Perubahan Hemodinamik pada Wanita Hamil
Pada wanita hamil, terjadi berbagai perubahan hemodinamik, antara lain peningkatan cardiac output, peningkatan volume darah, serta menurunkan resistensi vaskular sistemik dan tekanan darah.[1]
Perubahan hemodinamik ini bertujuan untuk memenuhi kebutuhan metabolik dalam mempertahankan sirkulasi uteroplasenta yang adekuat. Peningkatan tekanan darah terjadi saat persalinan, akibat nyeri kontraksi uterus dan peningkatan katekolamin, peningkatan aliran balik vena, serta kemungkinan perdarahan yang cukup tinggi, dengan estimasi 400–500 mL pada persalinan pervaginam, dan 800–900 mL pada persalinan sectio caesarea.[1,2]
Risiko Kehamilan pada Wanita dengan Penyakit Jantung Bawaan
Penyakit jantung bawaan yang diderita oleh wanita hamil dapat mengganggu kemampuan kompensasi jantung dalam menghadapi perubahan hemodinamik yang secara fisiologis terjadi saat masa kehamilan. Gangguan hemodinamik pada ibu dapat mempengaruhi aliran darah uteroplasenta. Semakin berat kelainan yang diderita maka semakin tinggi risikonya.[3]

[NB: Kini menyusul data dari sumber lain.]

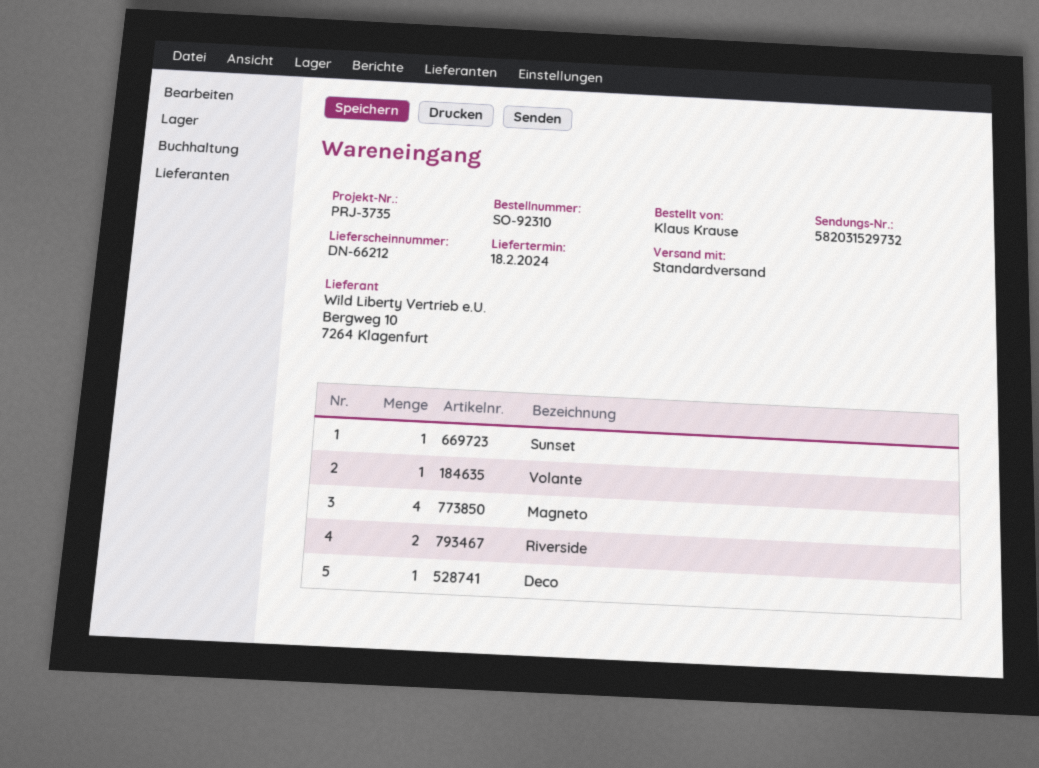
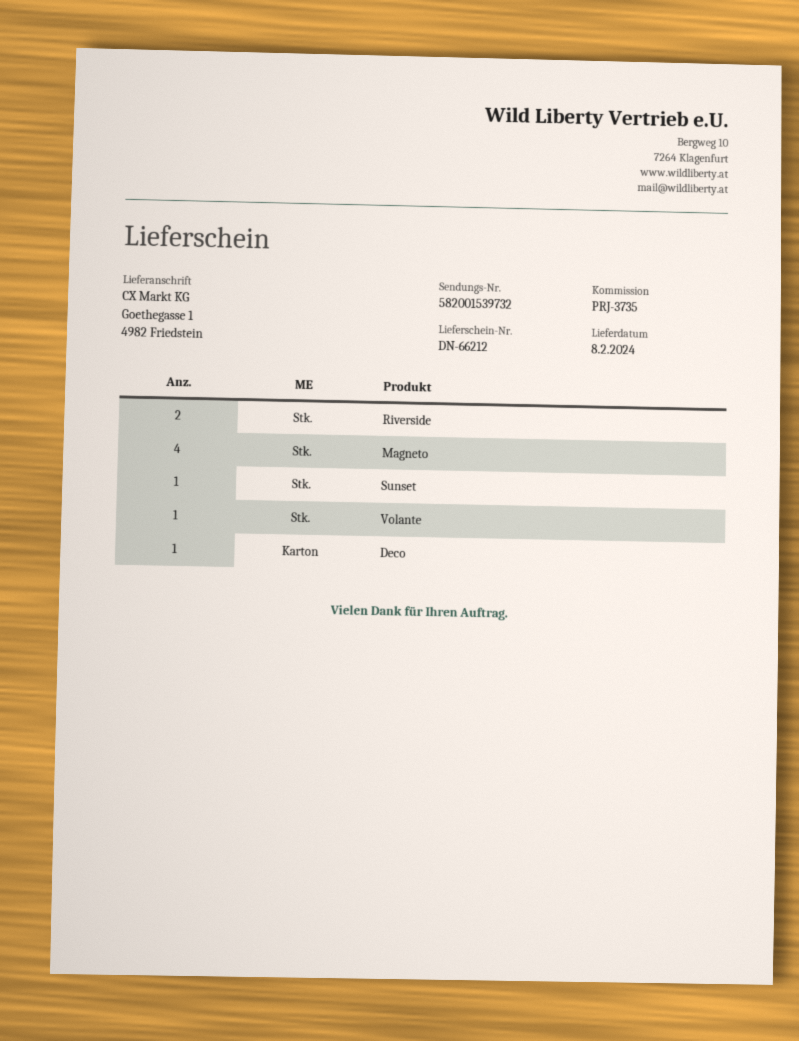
delivery date: 2024-02-18 -> 2024-02-08
tracking number: 582031529732 -> 582001539732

Risiko pada ibu meliputi aritmia, perburukan tingkat keparahan penyakit jantung bawaan, gagal jantung menetap, stroke, hingga kematian. Risiko pada janin meliputi prematur, berat badan lahir rendah, abortus, offspring mortality, risiko terkena penyakit jantung bawaan.[2,3]
Selain itu, terdapat juga faktor yang meningkatkan risiko pada janin, seperti kelas fungsional pregestasi >II atau gejala sianosis, merokok selama kehamilan, gestasi multipel, obstruksi jantung kiri maternal, penggunaan antikoagulan oral selama kehamilan, prothesa mekanik katup jantung meningkatkan risiko luaran buruk pada janin.[2,3]
Pada negara maju, penyakit jantung maternal merupakan penyebab kematian maternal terbanyak. Hal ini disebabkan angka harapan hidup yang lebih baik bagi wanita dengan penyakit jantung bawaan, sehingga dapat hidup hingga usia reproduktif. Selain itu, juga berhubungan dengan kecenderungan untuk menunda memiliki anak hingga usia yang lebih tua, sehingga risiko komorbiditas meningkat, diantaranya hipertensi, diabetes, dan obesitas.[4]
Di negara berkembang, kematian maternal akibat penyakit jantung paling sering disebabkan oleh penyakit jantung rematik, kardiomiopati, seperti kardiomiopati peripartum, dan penyakit jantung bawaan yang tidak diterapi.[4]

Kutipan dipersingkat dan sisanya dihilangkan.